(Dataset entries begins)
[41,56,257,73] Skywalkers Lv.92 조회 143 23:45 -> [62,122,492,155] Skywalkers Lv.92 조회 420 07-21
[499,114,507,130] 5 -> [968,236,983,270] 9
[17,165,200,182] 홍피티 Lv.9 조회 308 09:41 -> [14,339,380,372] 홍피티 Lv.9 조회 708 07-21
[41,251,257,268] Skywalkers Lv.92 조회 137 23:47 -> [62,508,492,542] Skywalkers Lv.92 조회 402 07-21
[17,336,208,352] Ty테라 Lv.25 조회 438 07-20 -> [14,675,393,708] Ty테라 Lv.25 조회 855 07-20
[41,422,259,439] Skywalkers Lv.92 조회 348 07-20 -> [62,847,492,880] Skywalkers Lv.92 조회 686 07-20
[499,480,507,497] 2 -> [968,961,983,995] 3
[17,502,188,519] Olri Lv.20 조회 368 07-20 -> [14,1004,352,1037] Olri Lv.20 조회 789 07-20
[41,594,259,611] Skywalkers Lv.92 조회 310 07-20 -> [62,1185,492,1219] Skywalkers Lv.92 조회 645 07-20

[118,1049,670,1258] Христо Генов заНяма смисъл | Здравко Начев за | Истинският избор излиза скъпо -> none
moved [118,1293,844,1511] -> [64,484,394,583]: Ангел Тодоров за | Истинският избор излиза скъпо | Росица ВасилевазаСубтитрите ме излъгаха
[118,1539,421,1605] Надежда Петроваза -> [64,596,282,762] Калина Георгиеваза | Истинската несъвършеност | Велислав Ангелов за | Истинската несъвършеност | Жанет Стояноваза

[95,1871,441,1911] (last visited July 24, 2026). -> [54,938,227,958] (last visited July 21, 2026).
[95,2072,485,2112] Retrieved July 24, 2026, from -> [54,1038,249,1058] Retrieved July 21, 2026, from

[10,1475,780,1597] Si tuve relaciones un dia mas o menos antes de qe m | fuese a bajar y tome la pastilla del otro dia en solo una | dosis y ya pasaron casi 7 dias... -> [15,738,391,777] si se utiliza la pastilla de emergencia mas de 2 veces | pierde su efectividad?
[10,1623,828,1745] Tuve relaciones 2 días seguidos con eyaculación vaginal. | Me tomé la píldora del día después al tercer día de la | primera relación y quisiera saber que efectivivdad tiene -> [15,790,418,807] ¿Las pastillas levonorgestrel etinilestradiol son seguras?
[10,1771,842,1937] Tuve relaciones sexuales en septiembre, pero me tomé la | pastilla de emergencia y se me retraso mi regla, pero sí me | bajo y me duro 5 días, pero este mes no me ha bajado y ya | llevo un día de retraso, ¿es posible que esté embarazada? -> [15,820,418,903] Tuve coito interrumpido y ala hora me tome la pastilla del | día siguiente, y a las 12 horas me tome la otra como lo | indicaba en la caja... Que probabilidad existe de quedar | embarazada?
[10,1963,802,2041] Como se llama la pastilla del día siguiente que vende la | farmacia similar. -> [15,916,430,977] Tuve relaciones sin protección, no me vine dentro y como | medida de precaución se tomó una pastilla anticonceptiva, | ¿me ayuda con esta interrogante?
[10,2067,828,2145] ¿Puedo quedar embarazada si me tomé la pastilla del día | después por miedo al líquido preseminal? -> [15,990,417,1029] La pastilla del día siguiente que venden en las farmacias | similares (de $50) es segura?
(Dataset entries ends)
§ Brief:
Please copy out each line of the data in which the word "избор" occurs.

§ Result of the task:
[118,1049,670,1258] Христо Генов заНяма смисъл | Здравко Начев за | Истинският избор излиза скъпо -> none
moved [118,1293,844,1511] -> [64,484,394,583]: Ангел Тодоров за | Истинският избор излиза скъпо | Росица ВасилевазаСубтитрите ме излъгаха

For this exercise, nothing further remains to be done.